_What you have to do:_ Search the entries below for the line containing "(6h dispute window)"; from there to the end, return every line exactly and add nothing.

Revision tracking records:
--- START ---

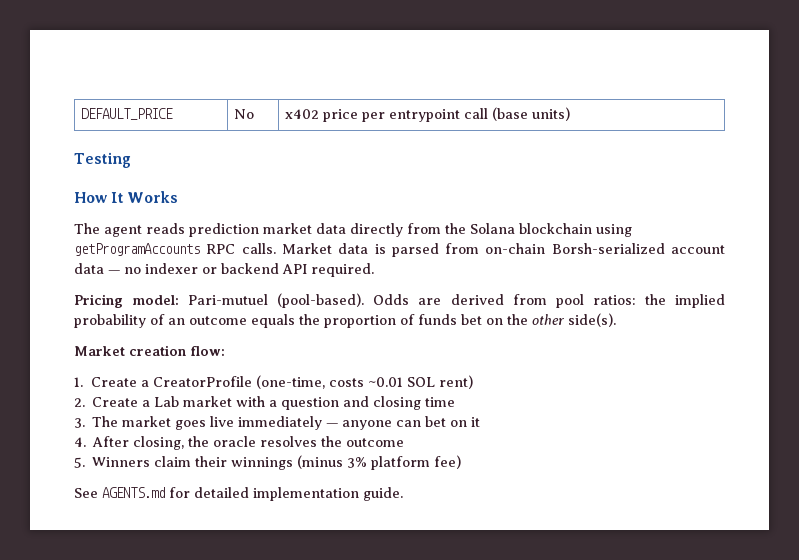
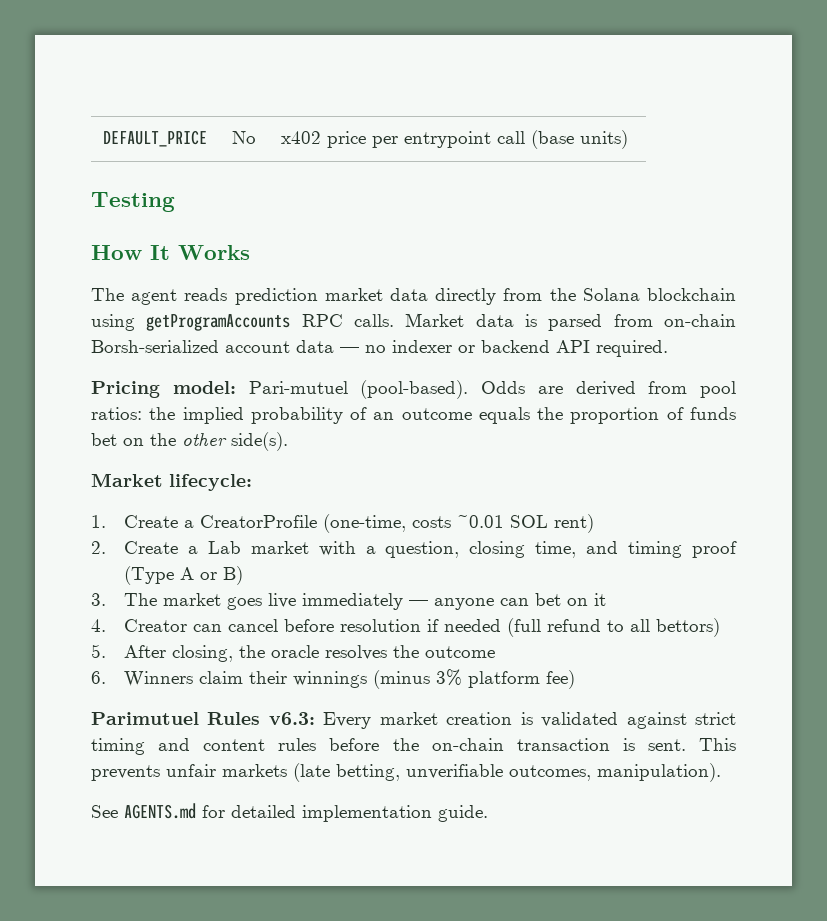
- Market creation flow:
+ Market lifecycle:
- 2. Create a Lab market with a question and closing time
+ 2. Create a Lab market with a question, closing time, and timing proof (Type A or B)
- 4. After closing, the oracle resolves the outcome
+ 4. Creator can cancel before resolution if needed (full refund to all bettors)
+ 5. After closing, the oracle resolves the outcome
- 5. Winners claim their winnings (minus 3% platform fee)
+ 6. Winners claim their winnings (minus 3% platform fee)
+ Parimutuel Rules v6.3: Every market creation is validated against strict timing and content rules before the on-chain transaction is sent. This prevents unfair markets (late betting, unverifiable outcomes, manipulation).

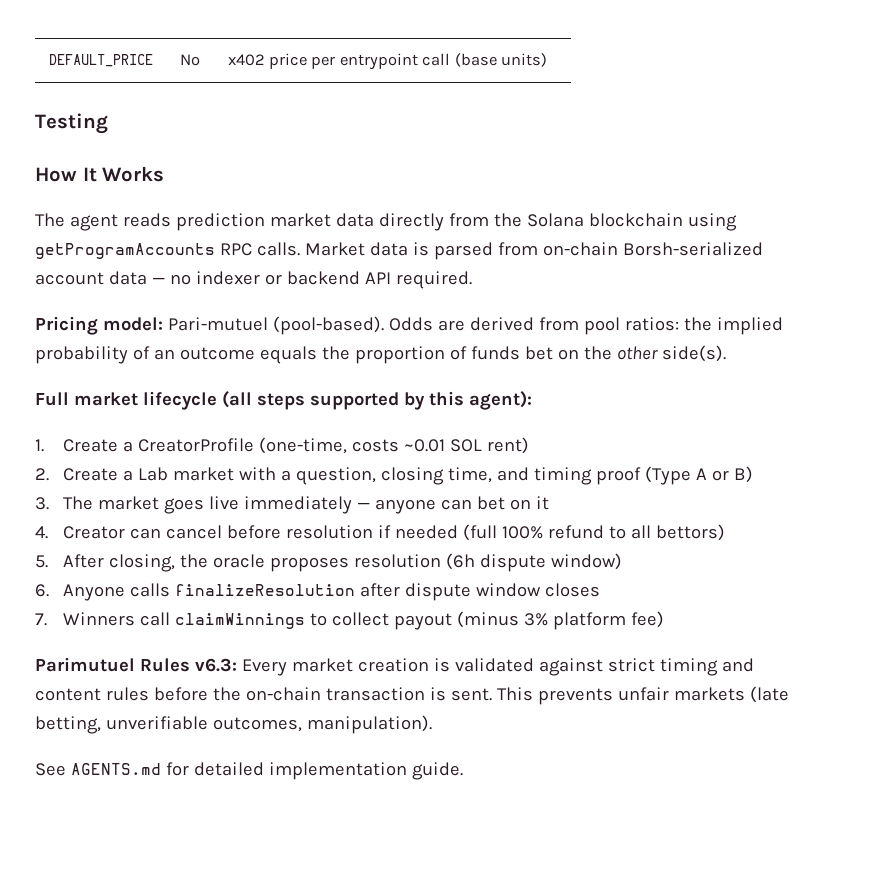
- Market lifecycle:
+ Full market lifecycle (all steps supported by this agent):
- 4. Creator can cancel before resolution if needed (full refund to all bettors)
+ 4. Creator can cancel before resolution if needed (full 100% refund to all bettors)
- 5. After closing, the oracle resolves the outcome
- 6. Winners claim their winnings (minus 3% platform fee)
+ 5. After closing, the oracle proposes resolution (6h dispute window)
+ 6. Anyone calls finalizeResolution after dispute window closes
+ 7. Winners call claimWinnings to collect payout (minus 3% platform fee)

--- END ---

_Expected output:_
+ 5. After closing, the oracle proposes resolution (6h dispute window)
+ 6. Anyone calls finalizeResolution after dispute window closes
+ 7. Winners call claimWinnings to collect payout (minus 3% platform fee)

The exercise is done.